The sk is the prefix (“item” or “history”) plus "#<typeOfPublish>"
, for item and for history it is "#<typeOfPublish>#<dateTimeTillMillisecondsUtc>"
example "history#pub#2024-09-01T20:59:47.780886800Z"
In addition to this we are using amazon-dynamodb-lock-client on the Pk so make sure we do not insert duplicate rows. We have done some stress testing with similar request going to 3 nodes from 4 different client VMs – its working.
Now in most cases this will make the Pk-SK combination unique. I was thinking of an edge case where 2 VMs can have slightly off times and they get similar requests at different times but due to their clocks being off the same value for "#<typeOfPublish>#<dateTimeTillMillisecondsUtc>"
is created?
So for this it seems that I need to check when inserting the history item to make sure we only create an item and fail if its an update (item with same pk and sk already exists).

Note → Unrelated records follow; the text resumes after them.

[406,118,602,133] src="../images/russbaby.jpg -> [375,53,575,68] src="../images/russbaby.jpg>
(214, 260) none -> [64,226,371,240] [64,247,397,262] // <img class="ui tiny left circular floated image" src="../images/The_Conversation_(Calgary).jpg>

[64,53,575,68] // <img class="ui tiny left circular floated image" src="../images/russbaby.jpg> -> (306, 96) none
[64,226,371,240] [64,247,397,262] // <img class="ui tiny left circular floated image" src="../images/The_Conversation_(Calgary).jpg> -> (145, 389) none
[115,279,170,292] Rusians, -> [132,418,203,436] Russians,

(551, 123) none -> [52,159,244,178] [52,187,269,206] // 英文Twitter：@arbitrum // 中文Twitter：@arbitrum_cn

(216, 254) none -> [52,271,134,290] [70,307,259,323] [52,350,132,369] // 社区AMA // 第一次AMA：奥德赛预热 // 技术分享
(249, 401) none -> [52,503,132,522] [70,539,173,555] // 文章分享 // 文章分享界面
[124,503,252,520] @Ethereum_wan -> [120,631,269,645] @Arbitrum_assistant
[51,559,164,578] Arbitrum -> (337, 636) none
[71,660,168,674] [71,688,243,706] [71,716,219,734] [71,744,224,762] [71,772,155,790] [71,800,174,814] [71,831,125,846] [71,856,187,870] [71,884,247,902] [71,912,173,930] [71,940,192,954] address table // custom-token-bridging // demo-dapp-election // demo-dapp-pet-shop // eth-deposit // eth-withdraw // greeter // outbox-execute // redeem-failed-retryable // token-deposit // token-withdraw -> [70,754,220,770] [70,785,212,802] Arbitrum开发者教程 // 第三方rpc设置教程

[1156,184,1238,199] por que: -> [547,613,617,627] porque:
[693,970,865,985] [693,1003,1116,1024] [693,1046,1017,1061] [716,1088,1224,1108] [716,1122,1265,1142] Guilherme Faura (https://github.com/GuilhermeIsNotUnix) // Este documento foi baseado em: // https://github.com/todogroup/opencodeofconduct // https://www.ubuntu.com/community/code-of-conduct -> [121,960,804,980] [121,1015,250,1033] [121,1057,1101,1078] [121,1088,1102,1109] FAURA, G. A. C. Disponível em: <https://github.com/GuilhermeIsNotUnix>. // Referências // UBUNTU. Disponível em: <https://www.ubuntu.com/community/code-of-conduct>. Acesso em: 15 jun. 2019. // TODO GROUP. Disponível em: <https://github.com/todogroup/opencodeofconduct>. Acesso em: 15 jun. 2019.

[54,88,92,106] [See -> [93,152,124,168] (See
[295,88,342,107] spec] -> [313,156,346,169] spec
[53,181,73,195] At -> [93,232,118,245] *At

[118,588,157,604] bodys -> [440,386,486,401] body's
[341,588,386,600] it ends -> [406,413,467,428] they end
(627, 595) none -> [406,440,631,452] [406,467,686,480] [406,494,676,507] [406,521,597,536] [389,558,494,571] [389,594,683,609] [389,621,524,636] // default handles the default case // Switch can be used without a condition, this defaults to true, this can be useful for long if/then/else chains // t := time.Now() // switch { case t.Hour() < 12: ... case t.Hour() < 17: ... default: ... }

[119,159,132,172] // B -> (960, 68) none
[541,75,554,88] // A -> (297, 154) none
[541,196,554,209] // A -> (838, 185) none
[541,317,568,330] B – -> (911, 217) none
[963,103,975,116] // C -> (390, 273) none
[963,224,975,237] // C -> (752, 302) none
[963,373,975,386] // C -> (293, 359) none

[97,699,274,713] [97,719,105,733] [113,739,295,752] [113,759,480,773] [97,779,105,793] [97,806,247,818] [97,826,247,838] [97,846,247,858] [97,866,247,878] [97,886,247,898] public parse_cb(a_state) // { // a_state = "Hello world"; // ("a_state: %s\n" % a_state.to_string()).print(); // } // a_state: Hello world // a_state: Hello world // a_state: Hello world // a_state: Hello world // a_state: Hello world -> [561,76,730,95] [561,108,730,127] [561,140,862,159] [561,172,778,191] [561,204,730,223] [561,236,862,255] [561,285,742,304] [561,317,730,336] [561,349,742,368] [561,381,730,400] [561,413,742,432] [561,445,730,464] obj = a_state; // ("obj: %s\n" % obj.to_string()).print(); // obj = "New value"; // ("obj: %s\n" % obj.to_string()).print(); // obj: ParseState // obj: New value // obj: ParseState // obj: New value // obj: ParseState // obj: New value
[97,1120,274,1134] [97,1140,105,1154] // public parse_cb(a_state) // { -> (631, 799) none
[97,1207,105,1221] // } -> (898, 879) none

For this is this check enough:
val putItemRequest = PutItemEnhancedRequest.builder(History::class.java)
.item(history)
.conditionExpression("attribute_not_exists(sk)")
.build()
try {
historyTable.putItem(putItemRequest)
} catch (e: ConditionalCheckFailedException) {
log("Item with pk: $pk and sk: ${history.sk} already exists", e)
//TODO retry with a new SK, in a loop say max 5 times, maybe add a random number after the time or a UUID?
}
Questions:
- is the possibility of two VMs having different times valid?
- is this way of correcting it good?
- any data on how often this happens if we dont take any extra mitagating steps?
- we are using Zulu time. Mitigation is :
(a) Use the Amazon Time Sync Service, which is available by default on AWS instances.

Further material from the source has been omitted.